MATERIAL PROVIDED =>
*** Block opens ***

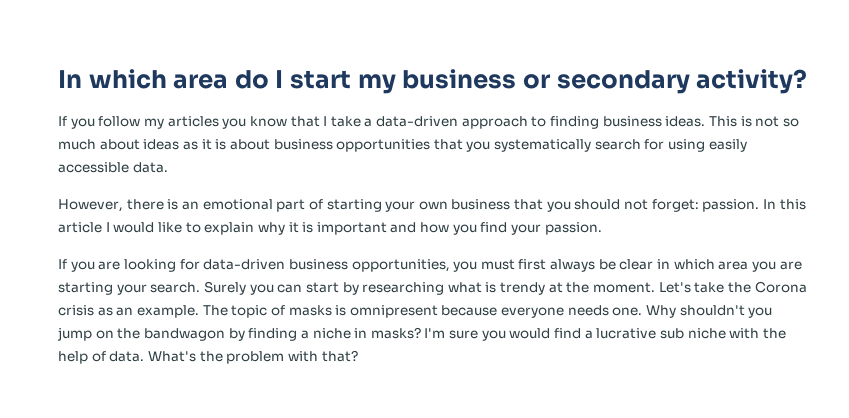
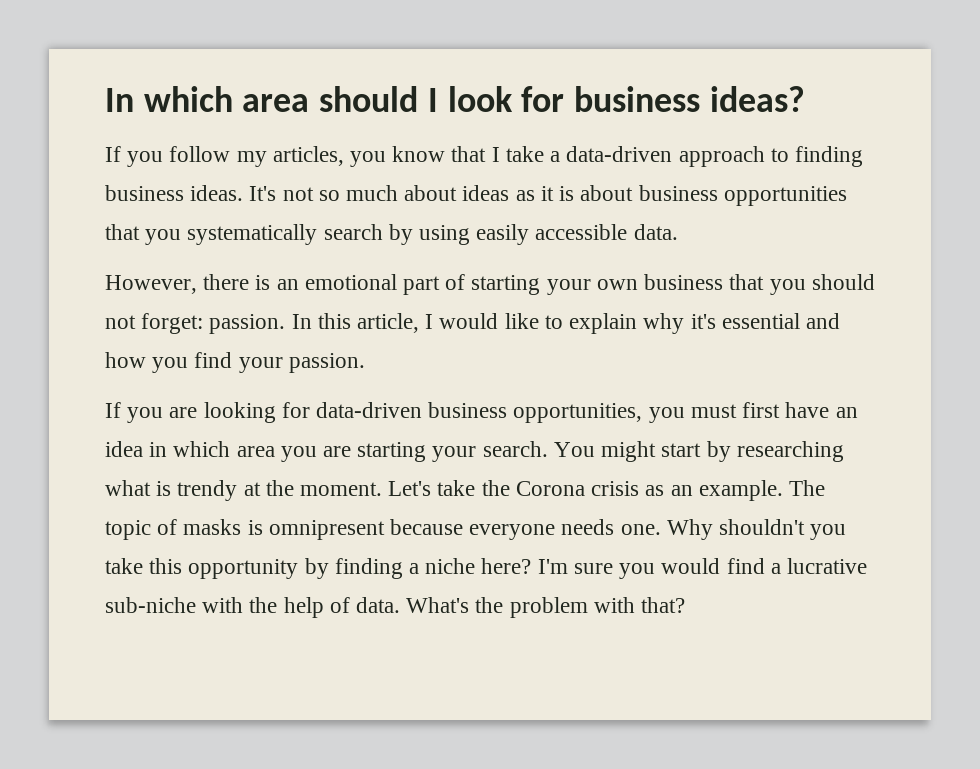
[234,69,808,94] do I start my business or secondary activity? -> [319,86,805,112] should I look for business ideas?
[167,116,219,127] articles -> [272,146,344,166] articles,
[708,116,752,127] This is -> [249,186,277,201] It's
[644,139,665,150] for -> [388,224,413,245] by
[58,222,102,233] article -> [357,313,420,333] article,
[288,222,387,235] it is important -> [690,313,800,329] it's essential
[550,259,654,272] always be clear -> [785,402,858,418] [105,441,143,457] have an idea
[203,281,303,295] Surely you can -> [553,441,657,462] You might
[57,327,225,341] jump on the bandwagon -> [105,558,299,579] take this opportunity
[354,327,421,339] in masks? -> [481,558,532,574] here?
[659,328,726,339] sub niche -> [105,597,196,613] sub-niche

*** Block closes ***

ABOUT THIS EXERCISE =>
Only the line with "[644,139,665,150] for -> [388,224,413,245] by" and those preceding it, back to the first line of the entries, should be repeated exactly, without pictures.

RESPONSE TO THIS EXERCISE =>
[234,69,808,94] do I start my business or secondary activity? -> [319,86,805,112] should I look for business ideas?
[167,116,219,127] articles -> [272,146,344,166] articles,
[708,116,752,127] This is -> [249,186,277,201] It's
[644,139,665,150] for -> [388,224,413,245] by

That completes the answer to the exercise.